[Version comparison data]
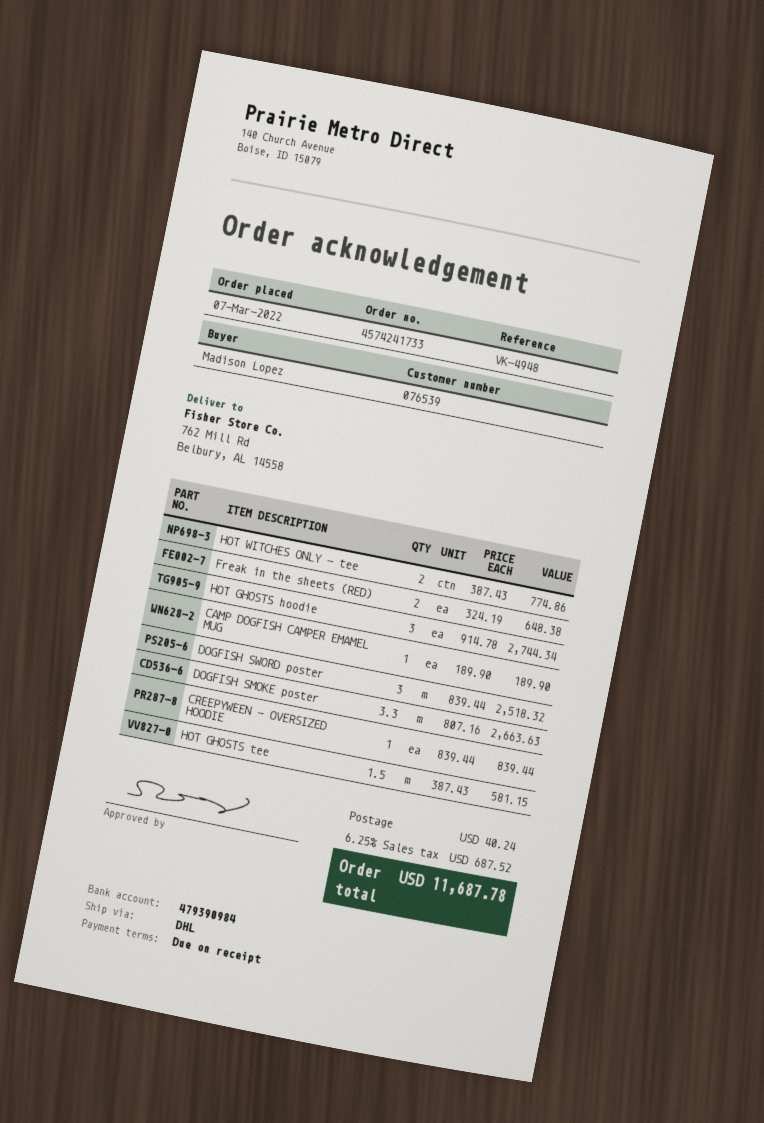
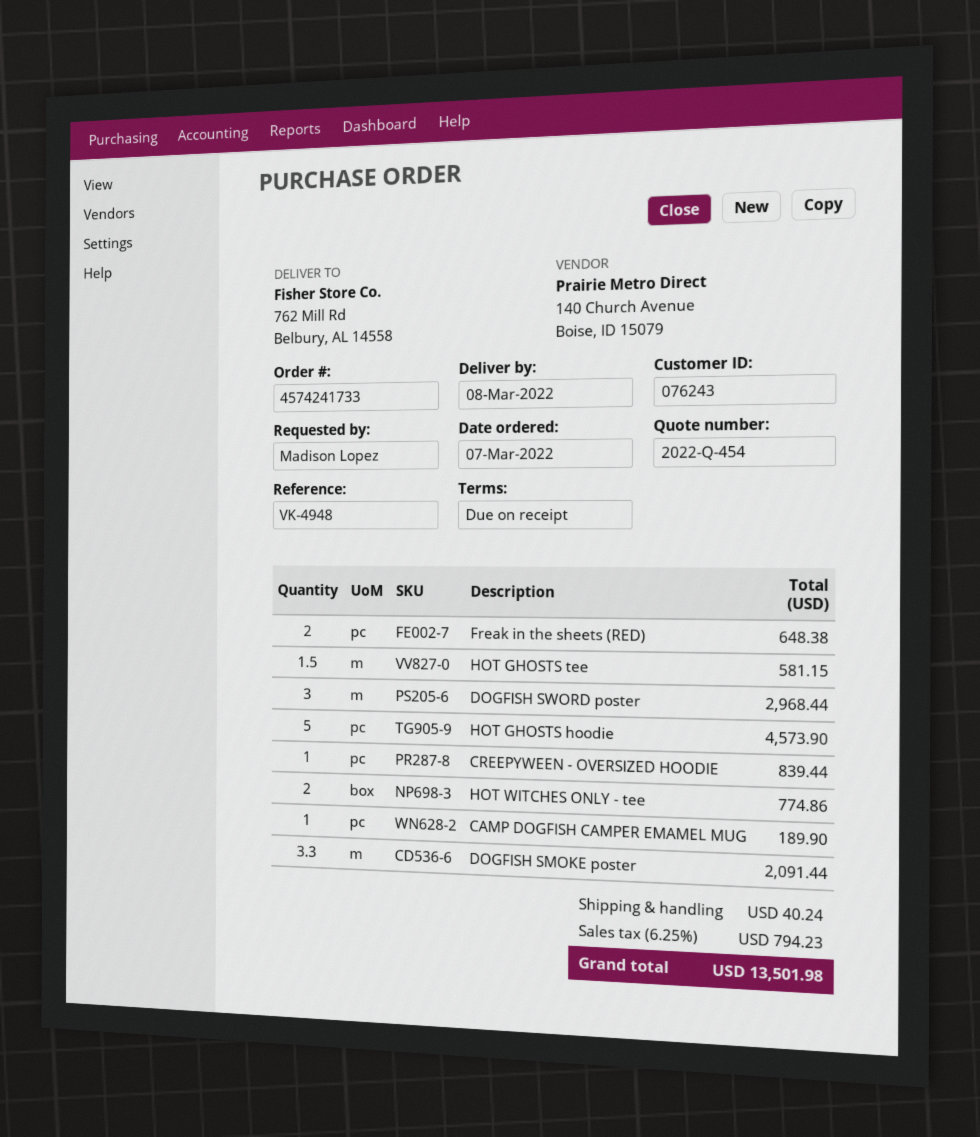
customer number: 076539 -> 076243
HOT GHOSTS hoodie: 3 for 2744.34 -> 5 for 4573.90
DOGFISH SWORD poster: 3 for 2518.32 -> 3 for 2968.44
DOGFISH SMOKE poster: 3.3 for 2663.63 -> 3.3 for 2091.44
tax: 6.25% = 687.52 -> 6.25% = 794.23
total: 11687.78 -> 13501.98

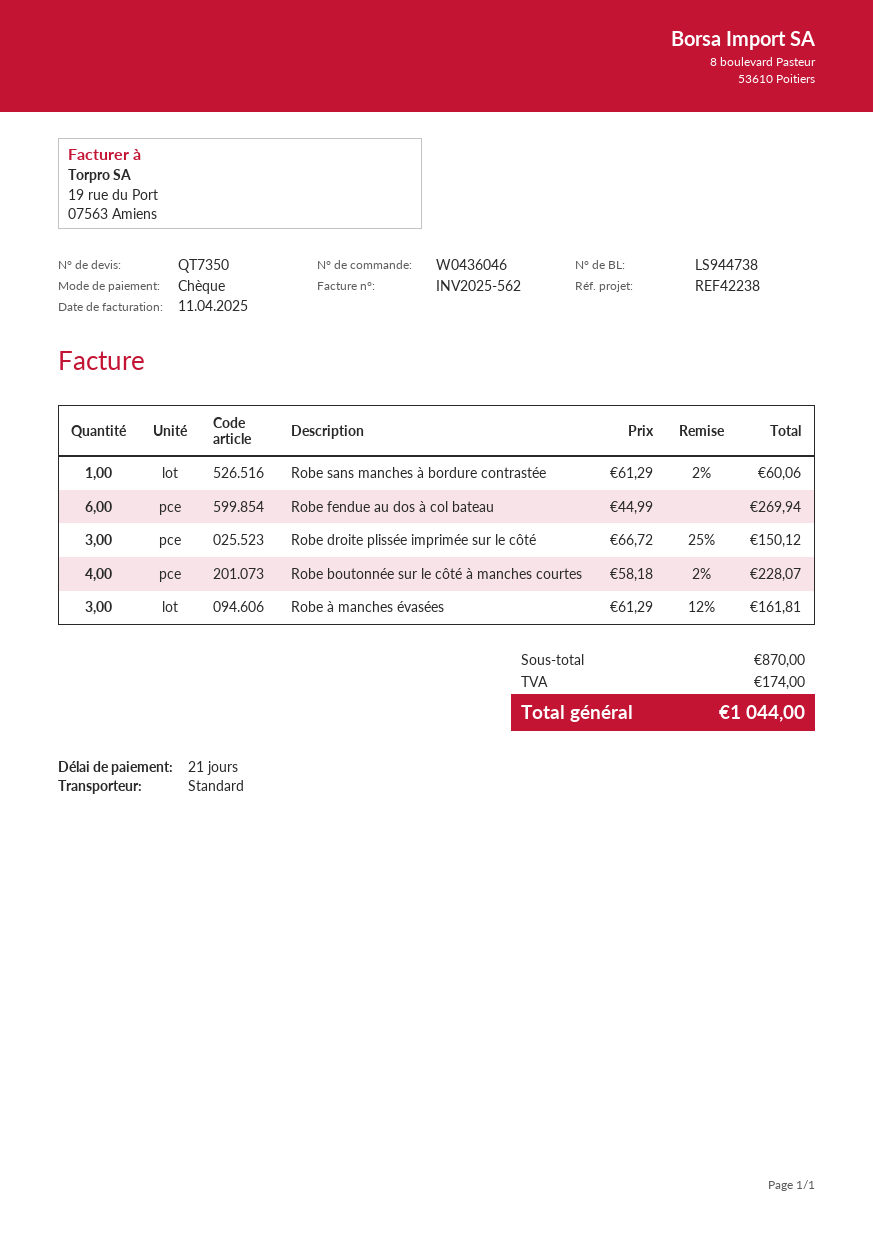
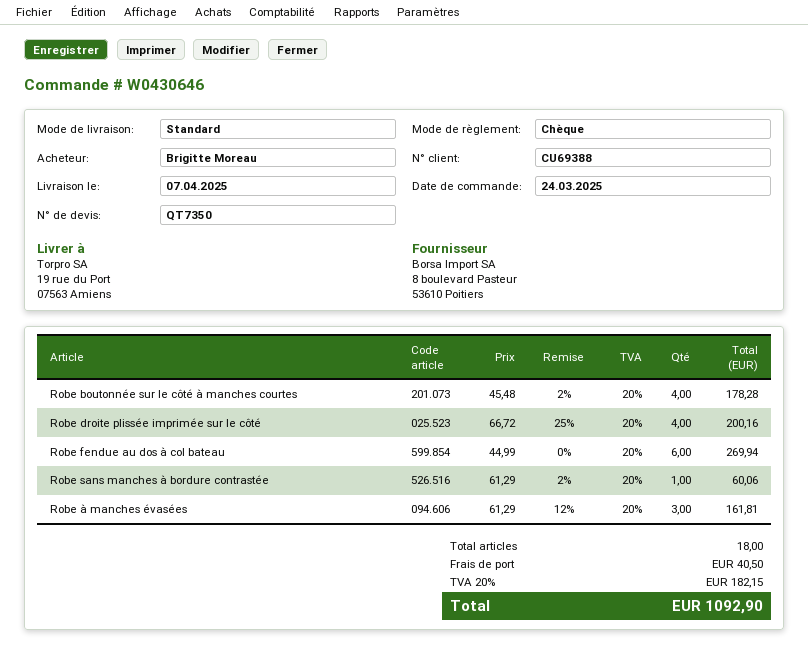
order number: W0436046 -> W0430646
Robe droite plissée imprimée sur le côté: 3 x 66.72 - 25% = 150.12 -> 4 x 66.72 - 25% = 200.16
Robe boutonnée sur le côté à manches courtes: 4 x 58.18 - 2% = 228.07 -> 4 x 45.48 - 2% = 178.28
shipping: none -> 40.50
tax: 174.00 -> 182.15
total: 1044.00 -> 1092.90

### Your objective
Pick out every line above that holds the word "total" and copy it.

### Solution to this task
total: 11687.78 -> 13501.98
total: 1044.00 -> 1092.90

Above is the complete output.